Raiffeisen is one of a few Austrian banks that have been developing their CEE businesses since the 1990s. “We are a mid-sized regional banking group with €140-150 billion in total assets. What differentiates us from many others is that our network in CEE is very large,” says Strobl. A further differentiation is its startup accelerator program that gives smaller businesses immediate access to its CEE network. By working with Austrian service providers like Raiffeisen, investors receive expert guidance on doing business in a diverse region. “We have dominance and guidance from the European Union (EU) regulators and we also have local regulators in every country, some of which are not members of the EU,” he explains; “This creates a lot of complexity.”

Although complex, CEE offers great potential, he believes: “The need for additional banking services is growing as the income of the population is growing.” Wolfgang Viehauser, joint CEO of Hypo Noe, Austria’s largest provincial bank agrees: “We have seen a huge amount of development across CEE and have increased our credit book there by 70 percent.” CEE’s insurance market is also rising, says Elisabeth Stadler, general manager and CEO of Vienna Insurance Group, the region’s leading insurance provider. Highlighting countries that have joined the EU, she says: “Clients have more money to buy more expensive goods, and they are also considering life and health insurance. We expect tremendous growth potential in the next few years in these countries.”

Some CEE countries, such as Russia and Turkey, are considered non-marketable insurance risks, although that gap is plugged for Austrian companies by Oesterreichische Kontrollbank. “We are the official export credit agency, while being a private company,” says board director Helmut Bernkopf; “We insure the risk of an Austrian exporter, finance Austrian companies that want to build up export capacities and also support financing investments into CEE.”

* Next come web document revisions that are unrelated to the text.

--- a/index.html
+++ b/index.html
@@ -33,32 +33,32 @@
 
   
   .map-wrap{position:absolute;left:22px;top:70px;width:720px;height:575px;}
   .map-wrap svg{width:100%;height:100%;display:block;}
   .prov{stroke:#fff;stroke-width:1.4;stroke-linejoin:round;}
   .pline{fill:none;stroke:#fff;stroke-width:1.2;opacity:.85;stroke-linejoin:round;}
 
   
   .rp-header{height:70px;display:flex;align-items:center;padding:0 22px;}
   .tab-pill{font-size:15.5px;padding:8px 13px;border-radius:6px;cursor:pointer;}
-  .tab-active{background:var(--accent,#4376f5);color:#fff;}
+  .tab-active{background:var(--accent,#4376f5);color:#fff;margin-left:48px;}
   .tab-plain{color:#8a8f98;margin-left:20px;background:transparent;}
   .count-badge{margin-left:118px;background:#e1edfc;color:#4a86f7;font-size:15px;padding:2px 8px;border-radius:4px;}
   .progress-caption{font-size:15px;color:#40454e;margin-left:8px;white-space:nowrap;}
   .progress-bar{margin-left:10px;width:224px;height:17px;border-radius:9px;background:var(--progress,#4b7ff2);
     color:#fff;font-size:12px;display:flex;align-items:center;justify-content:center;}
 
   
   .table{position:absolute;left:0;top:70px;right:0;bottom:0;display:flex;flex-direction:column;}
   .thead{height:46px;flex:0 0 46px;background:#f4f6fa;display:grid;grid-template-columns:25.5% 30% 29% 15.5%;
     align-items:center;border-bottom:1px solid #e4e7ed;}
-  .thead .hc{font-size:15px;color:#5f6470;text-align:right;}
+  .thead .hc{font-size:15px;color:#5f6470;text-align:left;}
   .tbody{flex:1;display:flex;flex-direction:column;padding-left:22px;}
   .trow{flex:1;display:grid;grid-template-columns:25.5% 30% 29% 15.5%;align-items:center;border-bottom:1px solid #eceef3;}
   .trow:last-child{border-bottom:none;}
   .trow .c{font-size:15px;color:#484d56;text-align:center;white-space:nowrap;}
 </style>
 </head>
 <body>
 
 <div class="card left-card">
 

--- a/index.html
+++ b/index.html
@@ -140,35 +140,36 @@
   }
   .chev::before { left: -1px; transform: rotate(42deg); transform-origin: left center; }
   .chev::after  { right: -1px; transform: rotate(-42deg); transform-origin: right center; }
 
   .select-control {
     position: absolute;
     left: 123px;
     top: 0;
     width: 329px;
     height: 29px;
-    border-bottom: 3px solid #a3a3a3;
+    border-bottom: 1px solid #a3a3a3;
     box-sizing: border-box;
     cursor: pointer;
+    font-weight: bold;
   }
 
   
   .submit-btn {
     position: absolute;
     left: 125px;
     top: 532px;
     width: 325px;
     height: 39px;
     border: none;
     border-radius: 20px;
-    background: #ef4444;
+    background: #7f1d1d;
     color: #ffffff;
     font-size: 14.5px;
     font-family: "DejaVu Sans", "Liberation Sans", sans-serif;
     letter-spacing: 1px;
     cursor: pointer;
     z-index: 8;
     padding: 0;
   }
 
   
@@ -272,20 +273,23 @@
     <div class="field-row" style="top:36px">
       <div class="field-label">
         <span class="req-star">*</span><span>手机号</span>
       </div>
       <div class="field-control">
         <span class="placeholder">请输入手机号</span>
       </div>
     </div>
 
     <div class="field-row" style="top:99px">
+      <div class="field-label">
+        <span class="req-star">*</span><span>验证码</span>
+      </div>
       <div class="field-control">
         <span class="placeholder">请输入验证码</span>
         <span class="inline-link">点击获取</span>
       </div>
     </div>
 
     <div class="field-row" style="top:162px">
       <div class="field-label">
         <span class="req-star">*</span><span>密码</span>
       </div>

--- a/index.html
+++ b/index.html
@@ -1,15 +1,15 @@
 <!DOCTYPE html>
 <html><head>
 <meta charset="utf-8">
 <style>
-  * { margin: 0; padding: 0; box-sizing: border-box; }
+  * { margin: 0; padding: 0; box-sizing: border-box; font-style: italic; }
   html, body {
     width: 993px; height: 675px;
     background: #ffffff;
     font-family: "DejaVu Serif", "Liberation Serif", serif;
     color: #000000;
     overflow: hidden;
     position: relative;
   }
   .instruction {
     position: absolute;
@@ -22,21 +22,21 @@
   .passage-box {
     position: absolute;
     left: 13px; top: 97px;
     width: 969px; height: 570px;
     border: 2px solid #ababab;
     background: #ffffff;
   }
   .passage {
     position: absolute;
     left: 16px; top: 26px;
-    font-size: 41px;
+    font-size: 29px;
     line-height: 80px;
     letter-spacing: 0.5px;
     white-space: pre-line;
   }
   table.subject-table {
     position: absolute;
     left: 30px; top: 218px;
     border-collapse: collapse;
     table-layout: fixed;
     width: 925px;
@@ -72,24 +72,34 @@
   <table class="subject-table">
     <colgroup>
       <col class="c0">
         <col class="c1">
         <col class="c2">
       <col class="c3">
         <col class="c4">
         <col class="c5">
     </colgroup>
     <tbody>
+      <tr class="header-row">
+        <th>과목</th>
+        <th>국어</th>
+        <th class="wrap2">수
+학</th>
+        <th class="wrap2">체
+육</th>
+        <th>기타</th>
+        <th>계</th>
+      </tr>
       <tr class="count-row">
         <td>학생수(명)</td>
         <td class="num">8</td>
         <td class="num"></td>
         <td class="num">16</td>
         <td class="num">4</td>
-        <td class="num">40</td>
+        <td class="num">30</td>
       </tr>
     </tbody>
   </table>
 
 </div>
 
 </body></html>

While CEE is an important international focus for institutions, it is not the only one. The Austrian Mint’s gold coins, for example, are popular in Japan, says CEO Gerhard Starsich: “So we are setting up an international network in Austria to address Asian markets.” But in terms of international spread, at the head of the pack is APK Pensionskasse, a major private pension fund provider. “We have always invested globally,” says CEO Christian Böhm. However, he points out: “There is no dedicated home bias in our investment strategy but we are convinced that we have in Austria a lot of interesting investment opportunities—you just have to know where those hidden champions are.”